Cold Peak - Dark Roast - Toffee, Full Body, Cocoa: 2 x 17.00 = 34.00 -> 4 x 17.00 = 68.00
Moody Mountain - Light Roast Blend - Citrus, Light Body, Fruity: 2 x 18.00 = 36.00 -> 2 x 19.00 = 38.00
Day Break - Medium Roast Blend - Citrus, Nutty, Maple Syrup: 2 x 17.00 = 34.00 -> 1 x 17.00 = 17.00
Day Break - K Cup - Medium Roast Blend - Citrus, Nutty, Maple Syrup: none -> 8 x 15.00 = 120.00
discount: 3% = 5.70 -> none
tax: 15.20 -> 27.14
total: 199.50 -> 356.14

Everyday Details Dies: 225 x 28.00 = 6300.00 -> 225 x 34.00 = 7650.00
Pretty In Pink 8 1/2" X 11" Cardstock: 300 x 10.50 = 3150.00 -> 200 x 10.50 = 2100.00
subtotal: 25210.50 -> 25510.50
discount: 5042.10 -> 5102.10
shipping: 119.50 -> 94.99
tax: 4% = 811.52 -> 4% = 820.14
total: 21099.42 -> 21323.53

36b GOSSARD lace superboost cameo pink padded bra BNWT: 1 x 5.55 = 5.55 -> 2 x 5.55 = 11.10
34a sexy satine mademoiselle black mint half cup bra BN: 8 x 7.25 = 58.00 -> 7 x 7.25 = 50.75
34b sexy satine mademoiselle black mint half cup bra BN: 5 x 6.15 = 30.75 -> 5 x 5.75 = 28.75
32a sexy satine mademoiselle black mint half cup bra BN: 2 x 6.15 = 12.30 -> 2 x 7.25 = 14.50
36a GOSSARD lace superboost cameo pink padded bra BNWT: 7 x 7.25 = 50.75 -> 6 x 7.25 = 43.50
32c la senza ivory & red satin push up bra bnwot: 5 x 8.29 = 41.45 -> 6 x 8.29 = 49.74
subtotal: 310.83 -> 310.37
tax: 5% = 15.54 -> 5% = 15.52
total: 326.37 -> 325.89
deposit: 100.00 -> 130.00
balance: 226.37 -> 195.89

★ ★ ★ ★

▶ Task brief
Line by line, transcribe the data exactly.

▶ Output for this task
Cold Peak - Dark Roast - Toffee, Full Body, Cocoa: 2 x 17.00 = 34.00 -> 4 x 17.00 = 68.00
Moody Mountain - Light Roast Blend - Citrus, Light Body, Fruity: 2 x 18.00 = 36.00 -> 2 x 19.00 = 38.00
Day Break - Medium Roast Blend - Citrus, Nutty, Maple Syrup: 2 x 17.00 = 34.00 -> 1 x 17.00 = 17.00
Day Break - K Cup - Medium Roast Blend - Citrus, Nutty, Maple Syrup: none -> 8 x 15.00 = 120.00
discount: 3% = 5.70 -> none
tax: 15.20 -> 27.14
total: 199.50 -> 356.14

Everyday Details Dies: 225 x 28.00 = 6300.00 -> 225 x 34.00 = 7650.00
Pretty In Pink 8 1/2" X 11" Cardstock: 300 x 10.50 = 3150.00 -> 200 x 10.50 = 2100.00
subtotal: 25210.50 -> 25510.50
discount: 5042.10 -> 5102.10
shipping: 119.50 -> 94.99
tax: 4% = 811.52 -> 4% = 820.14
total: 21099.42 -> 21323.53

36b GOSSARD lace superboost cameo pink padded bra BNWT: 1 x 5.55 = 5.55 -> 2 x 5.55 = 11.10
34a sexy satine mademoiselle black mint half cup bra BN: 8 x 7.25 = 58.00 -> 7 x 7.25 = 50.75
34b sexy satine mademoiselle black mint half cup bra BN: 5 x 6.15 = 30.75 -> 5 x 5.75 = 28.75
32a sexy satine mademoiselle black mint half cup bra BN: 2 x 6.15 = 12.30 -> 2 x 7.25 = 14.50
36a GOSSARD lace superboost cameo pink padded bra BNWT: 7 x 7.25 = 50.75 -> 6 x 7.25 = 43.50
32c la senza ivory & red satin push up bra bnwot: 5 x 8.29 = 41.45 -> 6 x 8.29 = 49.74
subtotal: 310.83 -> 310.37
tax: 5% = 15.54 -> 5% = 15.52
total: 326.37 -> 325.89
deposit: 100.00 -> 130.00
balance: 226.37 -> 195.89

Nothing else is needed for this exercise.